EXERCISE AIM: This exercise asks for every line of the material that includes the word "rect".

STORED DATA:
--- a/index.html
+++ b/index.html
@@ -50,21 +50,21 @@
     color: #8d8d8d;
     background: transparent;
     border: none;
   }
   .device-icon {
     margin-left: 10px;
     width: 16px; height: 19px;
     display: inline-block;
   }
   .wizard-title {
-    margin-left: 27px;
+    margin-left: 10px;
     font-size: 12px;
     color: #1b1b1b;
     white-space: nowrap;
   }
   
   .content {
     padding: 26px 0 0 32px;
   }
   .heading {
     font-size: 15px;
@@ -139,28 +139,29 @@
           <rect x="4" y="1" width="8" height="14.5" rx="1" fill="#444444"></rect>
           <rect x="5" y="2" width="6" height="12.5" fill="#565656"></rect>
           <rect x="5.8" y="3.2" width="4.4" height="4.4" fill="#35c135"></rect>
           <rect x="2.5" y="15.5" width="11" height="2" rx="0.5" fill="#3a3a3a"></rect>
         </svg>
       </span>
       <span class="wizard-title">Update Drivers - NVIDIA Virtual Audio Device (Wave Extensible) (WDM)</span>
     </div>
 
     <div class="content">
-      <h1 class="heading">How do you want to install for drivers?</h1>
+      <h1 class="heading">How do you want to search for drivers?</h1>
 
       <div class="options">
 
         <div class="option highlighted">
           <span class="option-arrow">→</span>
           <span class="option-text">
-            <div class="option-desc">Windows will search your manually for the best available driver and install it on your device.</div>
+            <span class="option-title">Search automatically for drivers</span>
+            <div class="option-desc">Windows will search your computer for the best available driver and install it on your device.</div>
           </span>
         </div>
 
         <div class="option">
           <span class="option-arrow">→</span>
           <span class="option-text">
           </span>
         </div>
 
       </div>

==

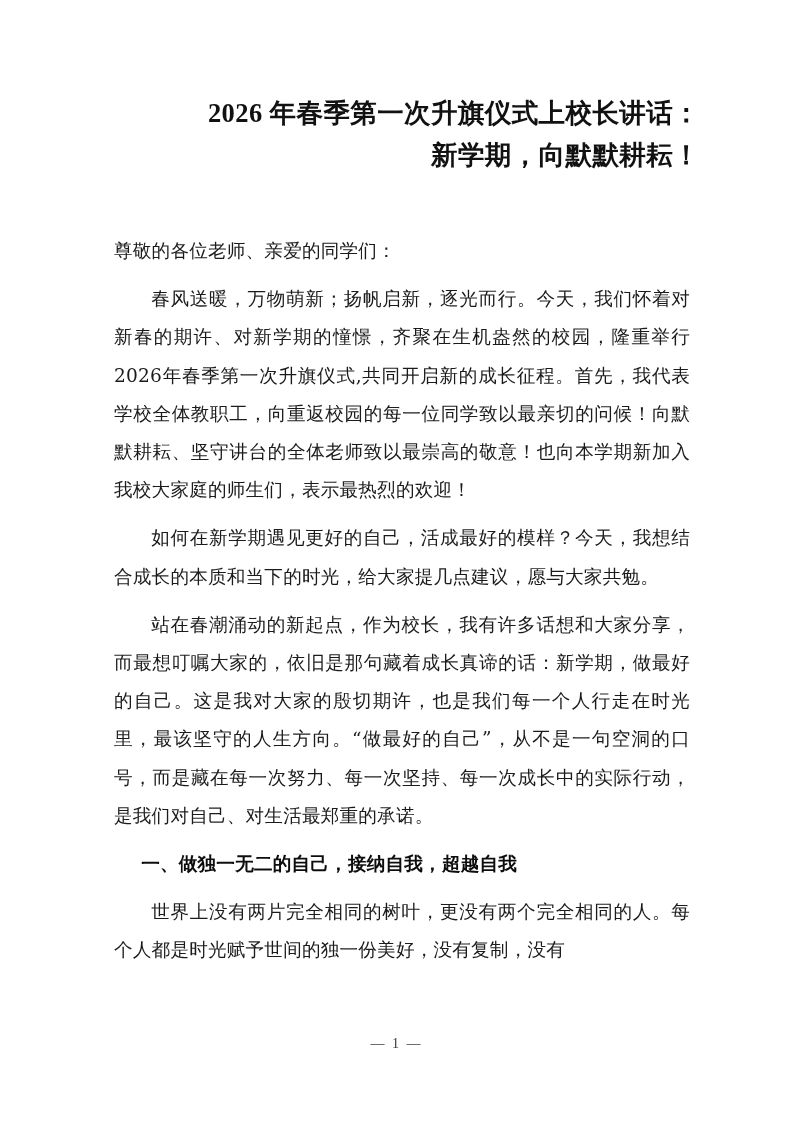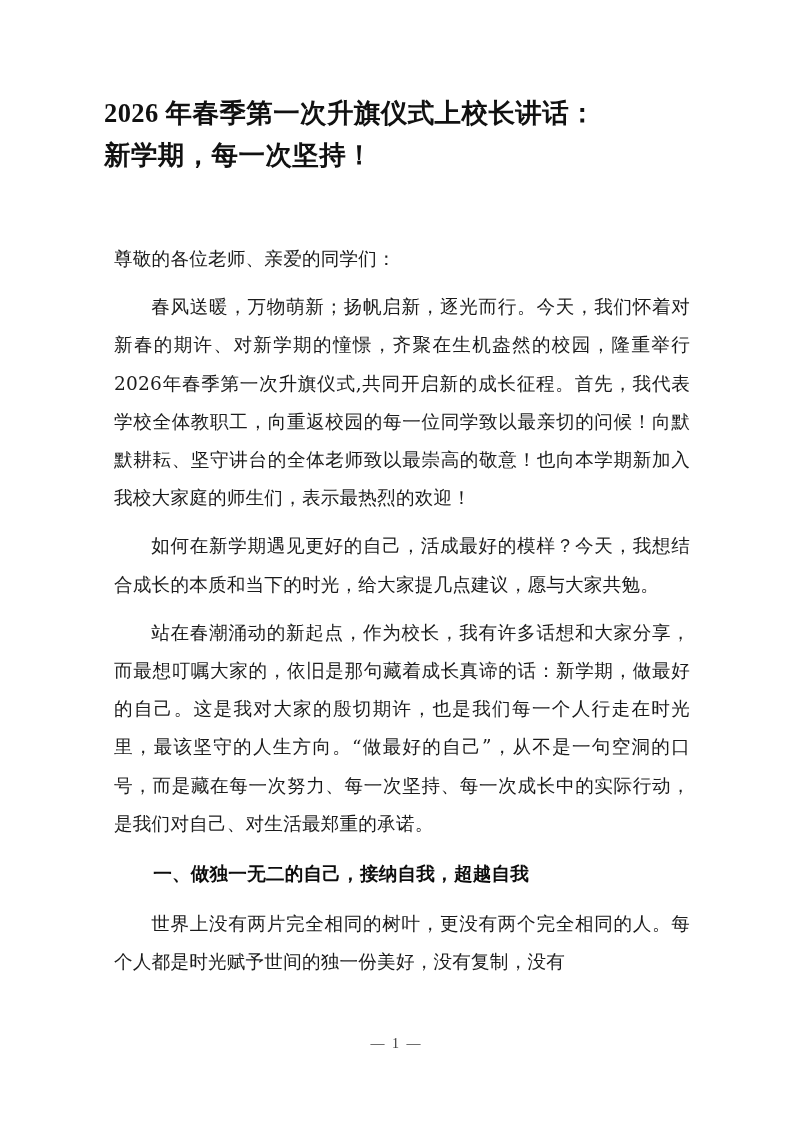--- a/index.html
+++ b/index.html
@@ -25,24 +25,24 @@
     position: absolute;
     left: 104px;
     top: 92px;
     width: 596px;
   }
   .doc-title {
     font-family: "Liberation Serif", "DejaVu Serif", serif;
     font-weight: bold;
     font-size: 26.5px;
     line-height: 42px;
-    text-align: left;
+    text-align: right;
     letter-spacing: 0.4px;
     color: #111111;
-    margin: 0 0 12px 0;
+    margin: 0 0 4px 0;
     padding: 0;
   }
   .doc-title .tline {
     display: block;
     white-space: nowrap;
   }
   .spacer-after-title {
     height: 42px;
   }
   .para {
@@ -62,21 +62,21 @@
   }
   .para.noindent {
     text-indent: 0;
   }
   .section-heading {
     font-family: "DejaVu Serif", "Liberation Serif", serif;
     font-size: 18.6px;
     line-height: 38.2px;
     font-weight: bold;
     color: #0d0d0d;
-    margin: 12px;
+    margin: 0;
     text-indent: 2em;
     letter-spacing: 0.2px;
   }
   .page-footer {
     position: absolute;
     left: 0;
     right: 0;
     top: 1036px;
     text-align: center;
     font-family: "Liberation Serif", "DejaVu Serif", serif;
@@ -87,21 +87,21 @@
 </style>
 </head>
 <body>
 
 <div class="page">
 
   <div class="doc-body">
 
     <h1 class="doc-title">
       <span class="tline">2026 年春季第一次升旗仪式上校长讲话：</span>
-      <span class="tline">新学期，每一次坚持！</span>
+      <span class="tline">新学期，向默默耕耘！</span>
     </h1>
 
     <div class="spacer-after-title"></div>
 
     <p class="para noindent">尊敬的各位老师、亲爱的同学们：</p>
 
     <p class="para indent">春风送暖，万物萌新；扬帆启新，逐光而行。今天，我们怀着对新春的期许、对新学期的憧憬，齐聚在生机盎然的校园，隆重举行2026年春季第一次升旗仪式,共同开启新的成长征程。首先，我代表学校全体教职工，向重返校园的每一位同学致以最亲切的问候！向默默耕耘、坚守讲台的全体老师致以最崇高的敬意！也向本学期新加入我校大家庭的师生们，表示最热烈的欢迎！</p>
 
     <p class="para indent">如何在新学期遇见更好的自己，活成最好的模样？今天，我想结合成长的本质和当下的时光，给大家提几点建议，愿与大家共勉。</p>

--

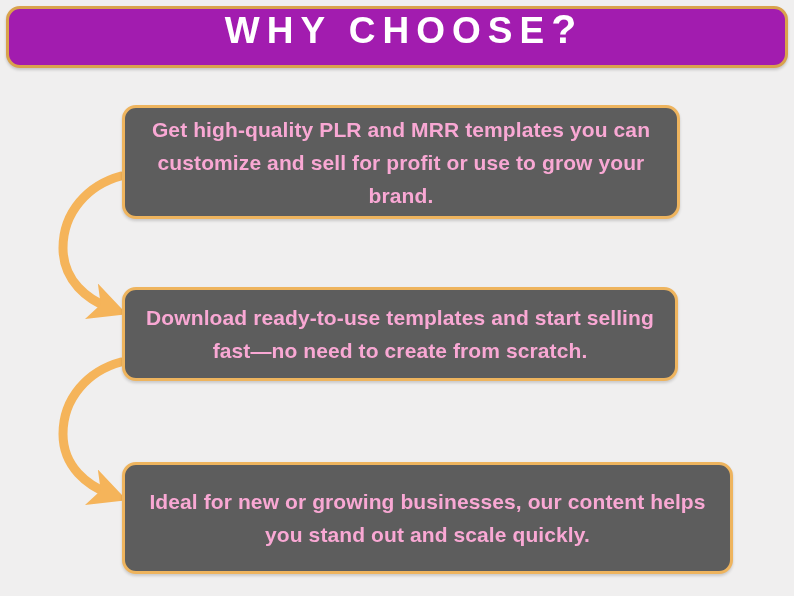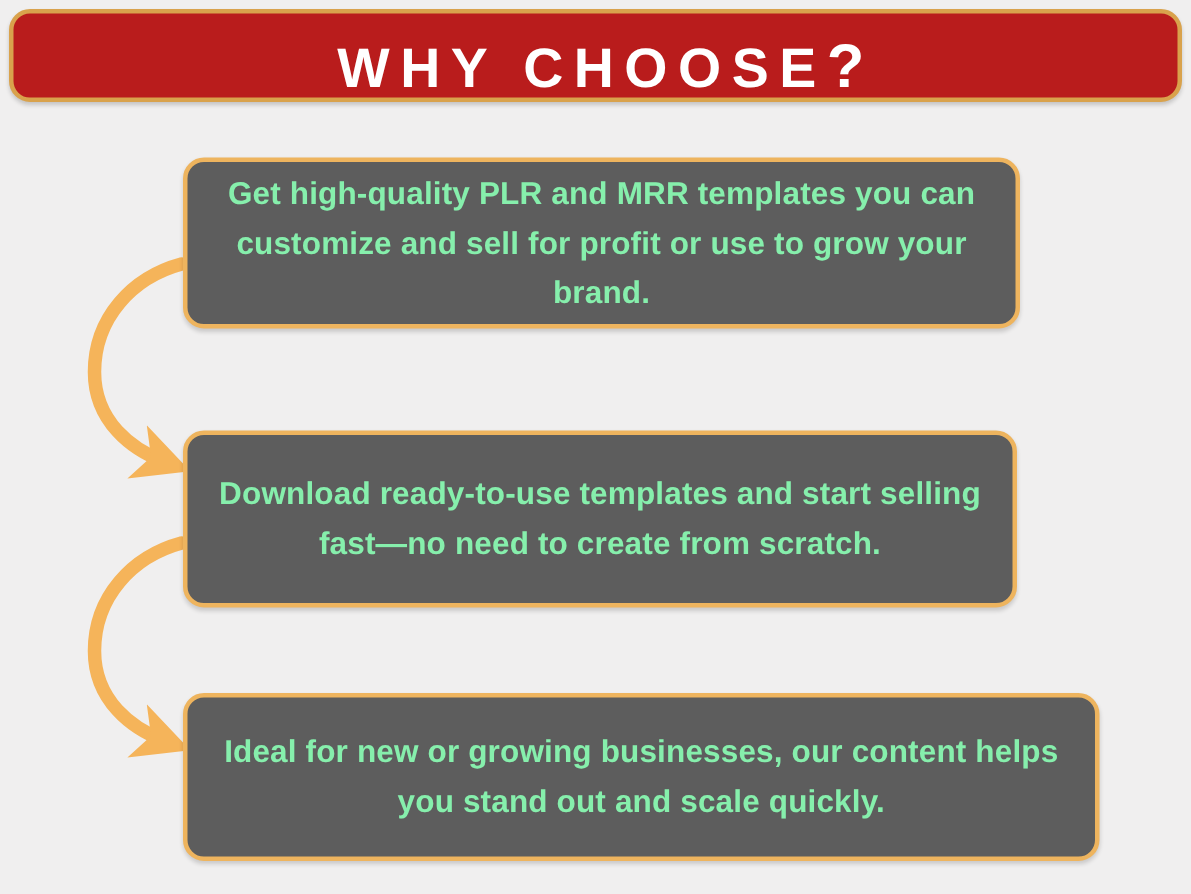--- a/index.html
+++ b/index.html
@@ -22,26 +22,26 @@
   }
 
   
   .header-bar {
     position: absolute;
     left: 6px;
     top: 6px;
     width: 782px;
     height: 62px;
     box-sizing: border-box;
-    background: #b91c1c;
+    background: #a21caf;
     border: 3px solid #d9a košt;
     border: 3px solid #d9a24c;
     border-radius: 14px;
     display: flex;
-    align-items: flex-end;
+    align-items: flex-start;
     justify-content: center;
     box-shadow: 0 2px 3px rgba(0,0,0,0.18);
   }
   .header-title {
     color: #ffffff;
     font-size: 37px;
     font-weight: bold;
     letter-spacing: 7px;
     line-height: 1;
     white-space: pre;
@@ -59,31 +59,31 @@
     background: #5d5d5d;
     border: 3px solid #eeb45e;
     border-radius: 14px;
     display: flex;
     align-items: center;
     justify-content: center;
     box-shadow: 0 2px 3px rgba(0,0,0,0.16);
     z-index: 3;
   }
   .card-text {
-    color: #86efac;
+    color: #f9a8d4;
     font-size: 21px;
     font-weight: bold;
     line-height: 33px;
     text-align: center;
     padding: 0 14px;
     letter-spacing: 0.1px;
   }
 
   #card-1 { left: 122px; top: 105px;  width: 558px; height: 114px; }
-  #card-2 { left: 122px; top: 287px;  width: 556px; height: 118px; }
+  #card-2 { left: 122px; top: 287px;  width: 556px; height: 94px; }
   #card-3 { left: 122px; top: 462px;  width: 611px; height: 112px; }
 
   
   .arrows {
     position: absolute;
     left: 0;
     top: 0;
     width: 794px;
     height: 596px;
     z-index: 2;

ANSWER SECTION:
           <rect x="4" y="1" width="8" height="14.5" rx="1" fill="#444444"></rect>
           <rect x="5" y="2" width="6" height="12.5" fill="#565656"></rect>
           <rect x="5.8" y="3.2" width="4.4" height="4.4" fill="#35c135"></rect>
           <rect x="2.5" y="15.5" width="11" height="2" rx="0.5" fill="#3a3a3a"></rect>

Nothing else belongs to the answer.